WHAT YOU HAVE TO DO => Whenever a line contains the string "tchild", copy it out of the entries.

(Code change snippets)
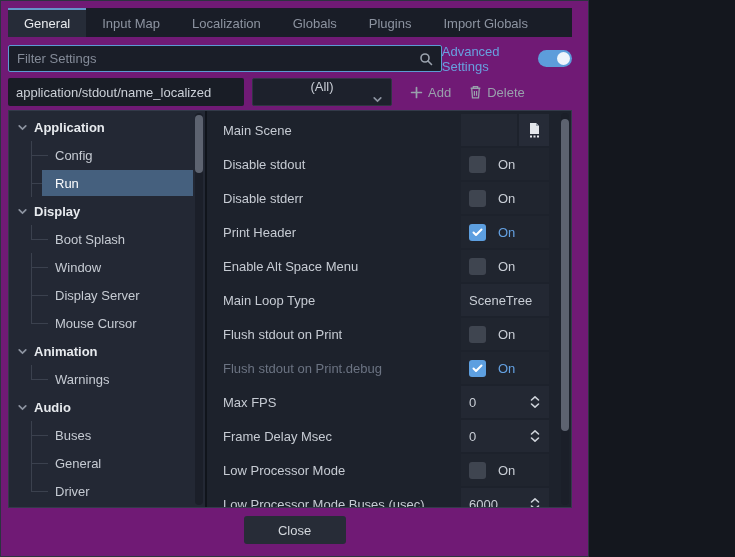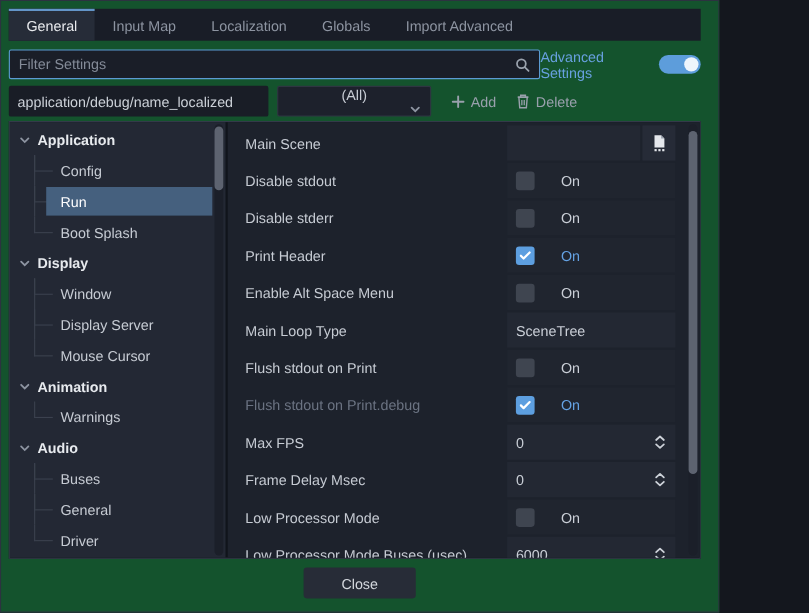--- a/index.html
+++ b/index.html
@@ -4,8 +4,8 @@
 <style>
   html,body{margin:0;padding:0;background:#14171e;}
   .window{
-    position:relative;width:654px;height:557px;overflow:hidden;
-    background:#14532d;
+    position:relative;width:589px;height:557px;overflow:hidden;
+    background:#701a75;
     font-family:"Liberation Sans","DejaVu Sans",sans-serif;
     font-size:13px;color:#c6cbd3;
     box-shadow:inset 0 0 0 1px #2c3340, inset 0 1px 0 #44506a;

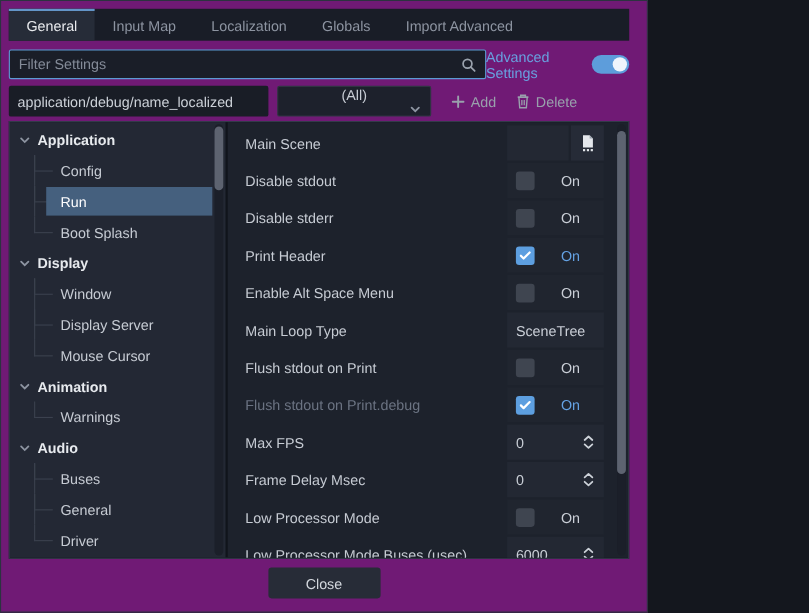--- a/index.html
+++ b/index.html
@@ -78,6 +78,7 @@
       <div class="tab">Input Map</div>
       <div class="tab">Localization</div>
       <div class="tab">Globals</div>
+      <div class="tab">Plugins</div>
       <div class="tab">Import Advanced</div>
     </div>
 

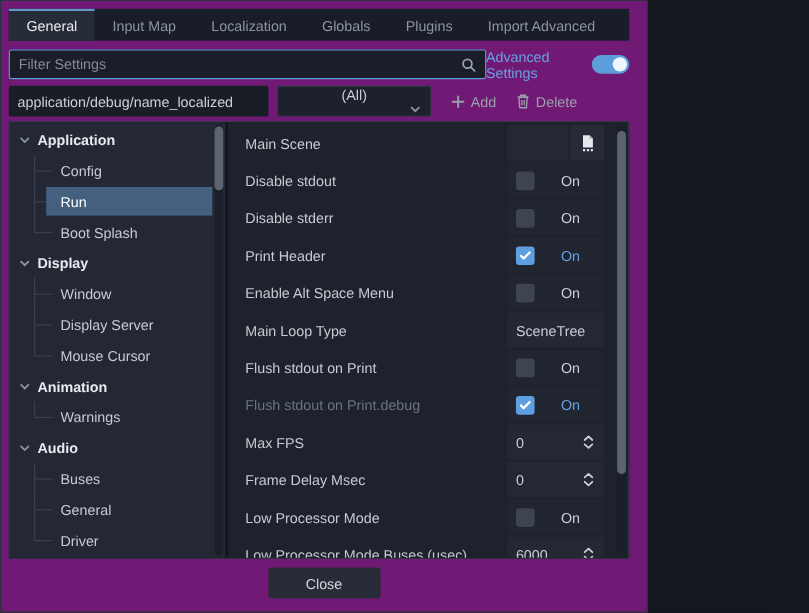--- a/index.html
+++ b/index.html
@@ -79,7 +79,7 @@
       <div class="tab">Localization</div>
       <div class="tab">Globals</div>
       <div class="tab">Plugins</div>
-      <div class="tab">Import Advanced</div>
+      <div class="tab">Import Globals</div>
     </div>
 
   <div class="filterrow">

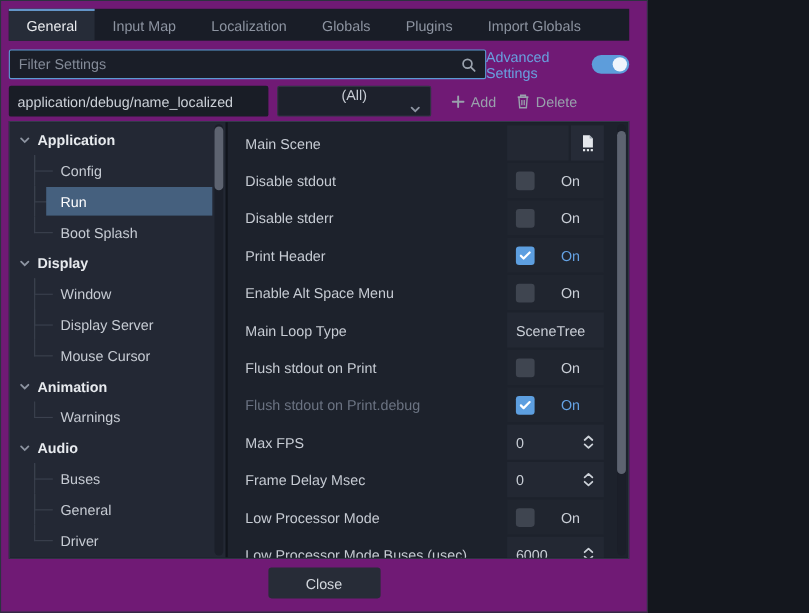--- a/index.html
+++ b/index.html
@@ -102,7 +102,7 @@
 
   <div class="propbar">
     <div class="pathinput">
-      <span>application/debug/name_localized</span>
+      <span>application/stdout/name_localized</span>
     </div>
     <div class="select sel-all">
       <span>(All)</span>

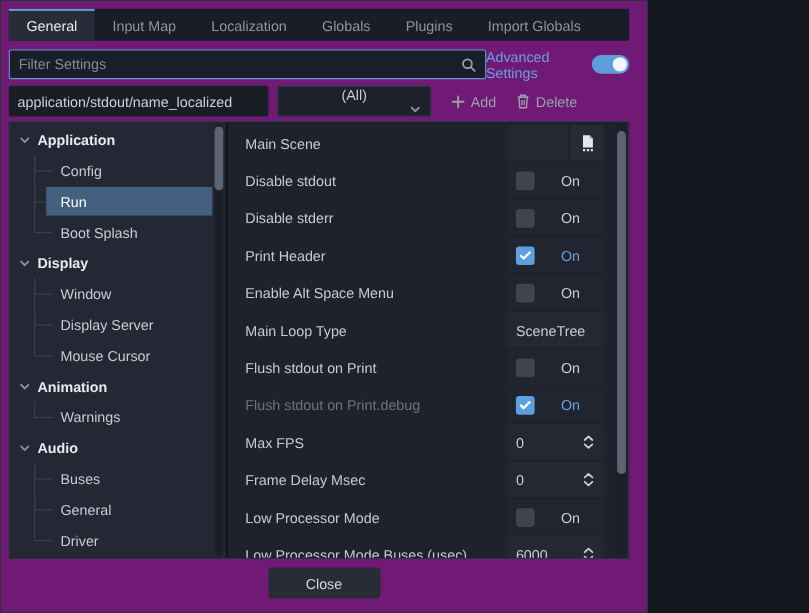--- a/index.html
+++ b/index.html
@@ -61,7 +61,7 @@
   .filebtn{width:30px;align-self:stretch;background:#262b37;display:flex;align-items:center;justify-content:center;}
   .checkbox{width:17px;height:17px;border-radius:3px;background:#3f4550;display:flex;align-items:center;justify-content:center;flex:0 0 auto;}
   .checkbox.checked{background:#5d9fe0;}
-  .ontext{margin-left:24px;color:#c9ced6;}
+  .ontext{margin-left:12px;color:#c9ced6;}
   .ontext.accent{color:#64a1e2;}
   .spinval{color:#c9ced6;}
   .updown{position:absolute;right:8px;top:50%;transform:translateY(-50%);display:flex;}

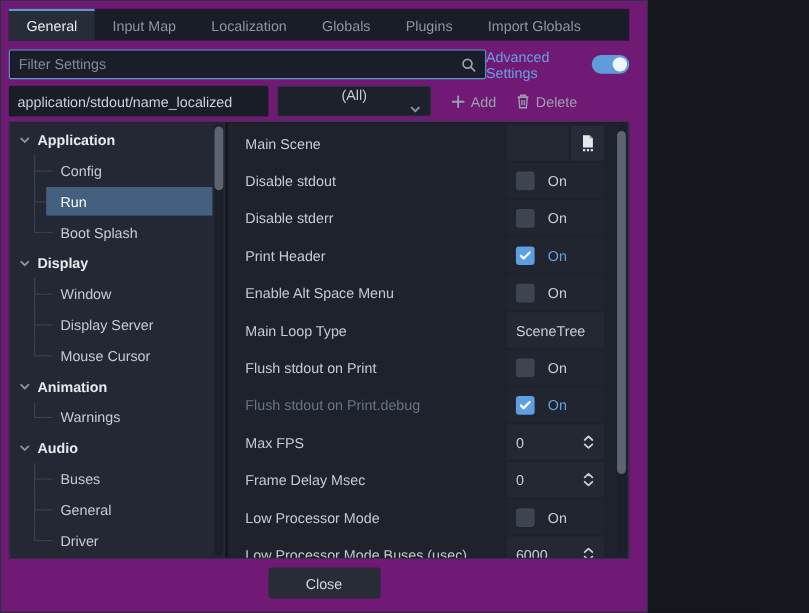--- a/index.html
+++ b/index.html
@@ -155,10 +155,6 @@
             <span class="hl"></span>
             <span class="tlabel">Run</span>
           </div>
-          <div class="trow tchild">
-            <span class="guide"></span>
-            <span class="tlabel">Boot Splash</span>
-          </div>
           <div class="trow tsec">
             <span class="secchev">
               <svg width="11" height="11" viewBox="0 0 10 10">
@@ -166,6 +162,10 @@
               </svg>
             </span>
             <span>Display</span>
+          </div>
+          <div class="trow tchild">
+            <span class="guide"></span>
+            <span class="tlabel">Boot Splash</span>
           </div>
           <div class="trow tchild">
             <span class="guide"></span>

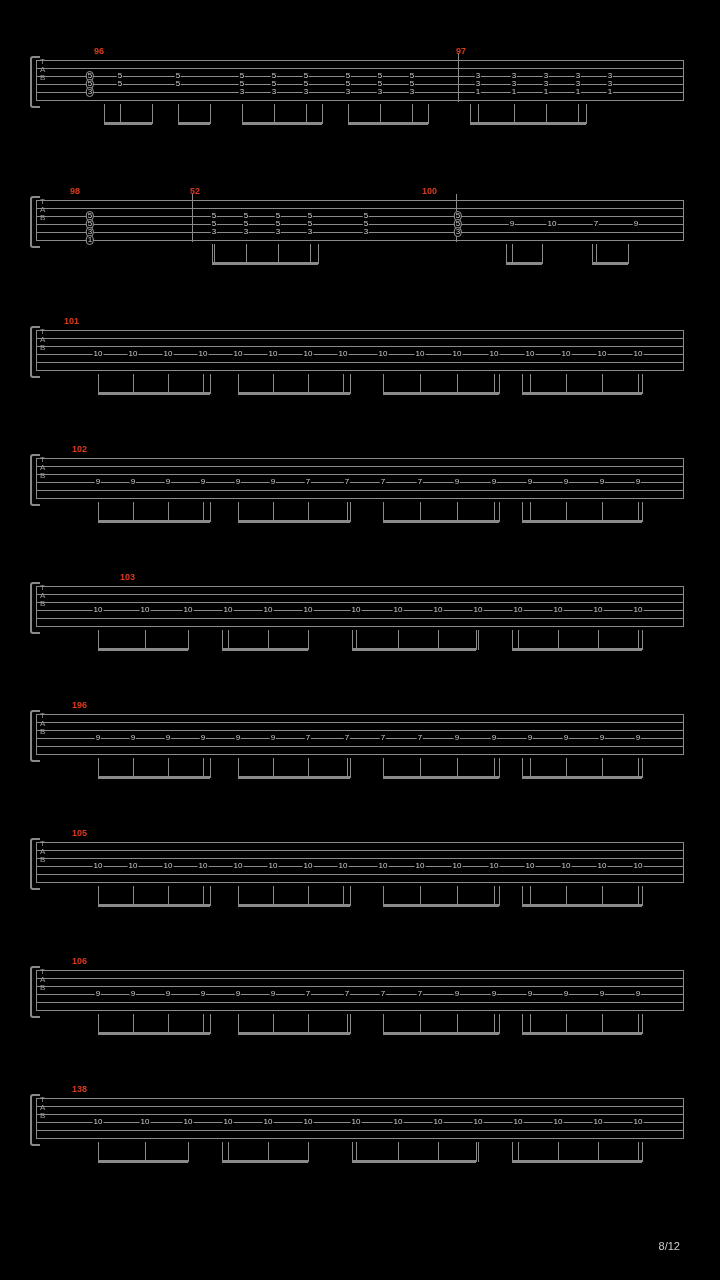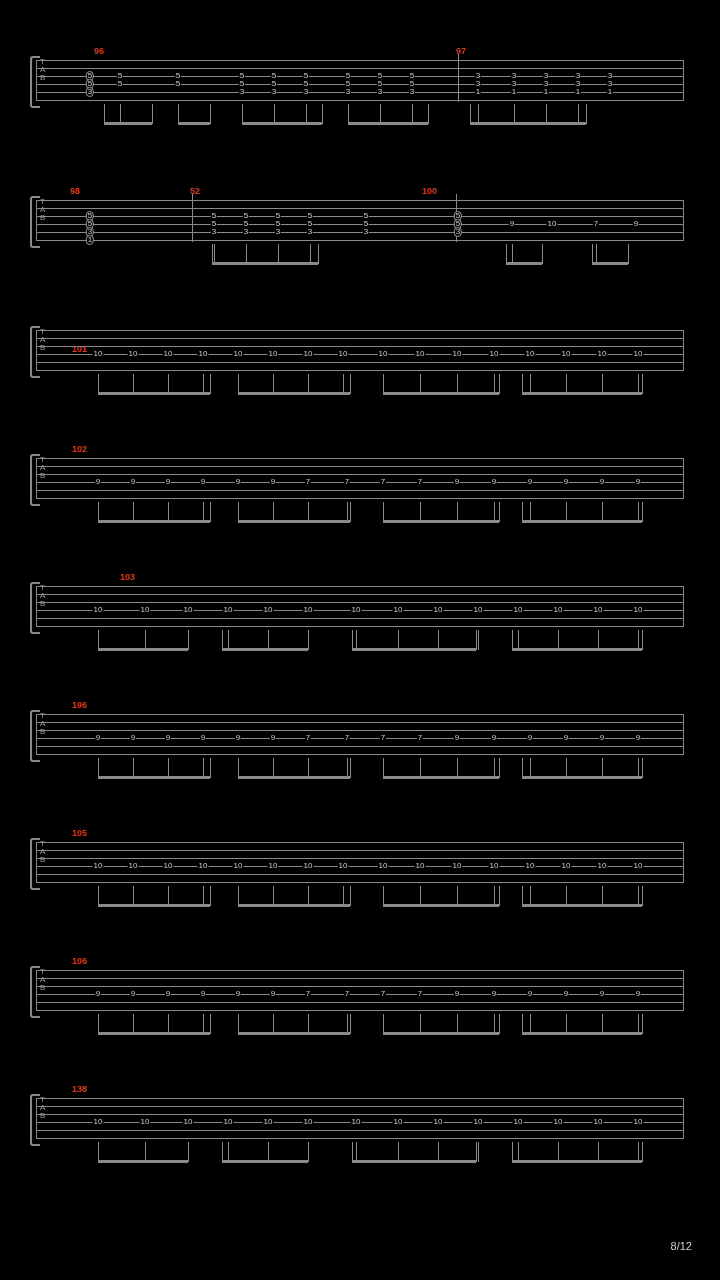--- a/index.html
+++ b/index.html
@@ -308,7 +308,7 @@
         <div class="stem" style="left: 628px; top: 44px; height: 20px;"></div>
       </div>
       <div class="system" style="top: 330px;">
-        <div class="measure-num" style="left: 72px; top: -14px; margin-top: 28px;">101</div>
+        <div class="measure-num" style="left: 64px; top: -14px;">101</div>
         <div class="staff">
           <div class="line l0"></div>
           <div class="line l1"></div>

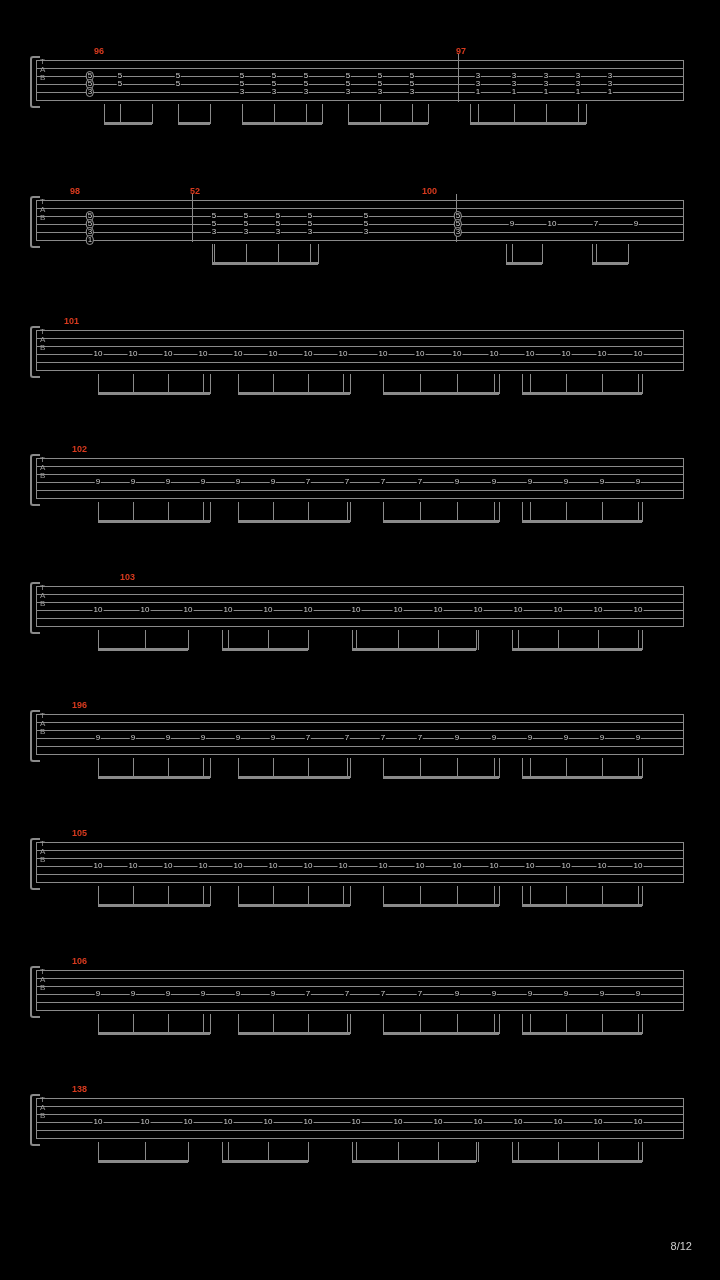--- a/index.html
+++ b/index.html
@@ -113,7 +113,7 @@
   }
   .page-number {
     position: absolute;
-    right: 28px;
+    right: 40px;
     bottom: 28px;
     color: #cfcfcf;
     font-size: 11px;

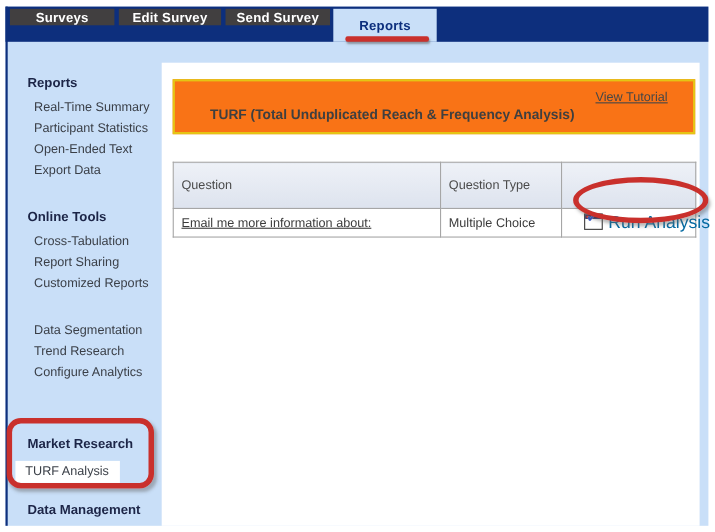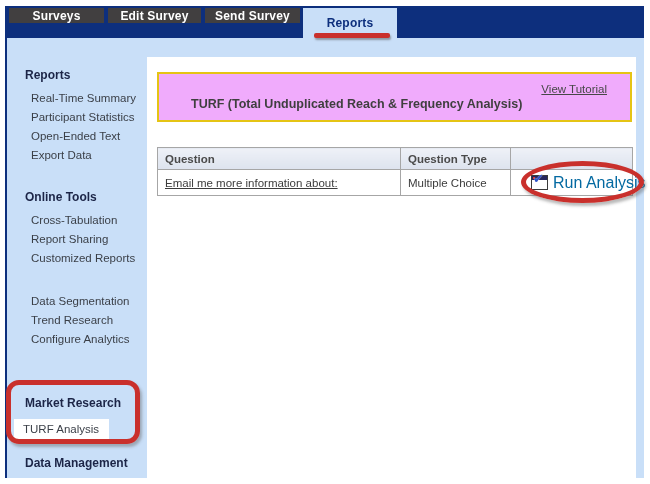--- a/index.html
+++ b/index.html
@@ -53,7 +53,7 @@
   .panel{position:absolute;left:147px;top:57px;width:489px;height:421px;background:#ffffff;}
   .yellow-box{
     position:absolute;left:157px;top:72px;width:475px;height:50px;
-    background:#f0abfc;border:2px solid #e5c414;box-sizing:border-box;
+    background:#f97316;border:2px solid #e5c414;box-sizing:border-box;
   }
   .turf-title{position:absolute;left:12px;bottom:9px;font-size:12.5px;font-weight:bold;color:#3f3f3f;white-space:nowrap;margin-left:20px;}
   .tutorial-link{position:absolute;right:23px;top:9px;font-size:11.5px;color:#474747;text-decoration:underline;cursor:pointer;}

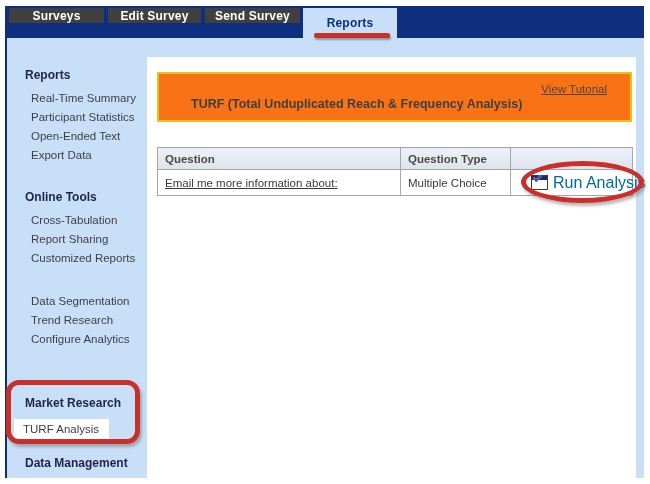--- a/index.html
+++ b/index.html
@@ -65,7 +65,7 @@
   .qtable th{
     background:linear-gradient(#eef1f7,#dde3ee);
     border:1px solid #a6a6a6;height:21px;
-    font-size:11.5px;font-weight:bold;color:#4a4a4a;text-align:left;padding:0 7px;
+    font-size:11.5px;font-weight:normal;color:#4a4a4a;text-align:left;padding:10px 7px;
   }
   .qtable td{
     border:1px solid #a6a6a6;height:25px;background:#ffffff;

ANSWER SECTION =>
-          <div class="trow tchild">
+          <div class="trow tchild">
           <div class="trow tchild">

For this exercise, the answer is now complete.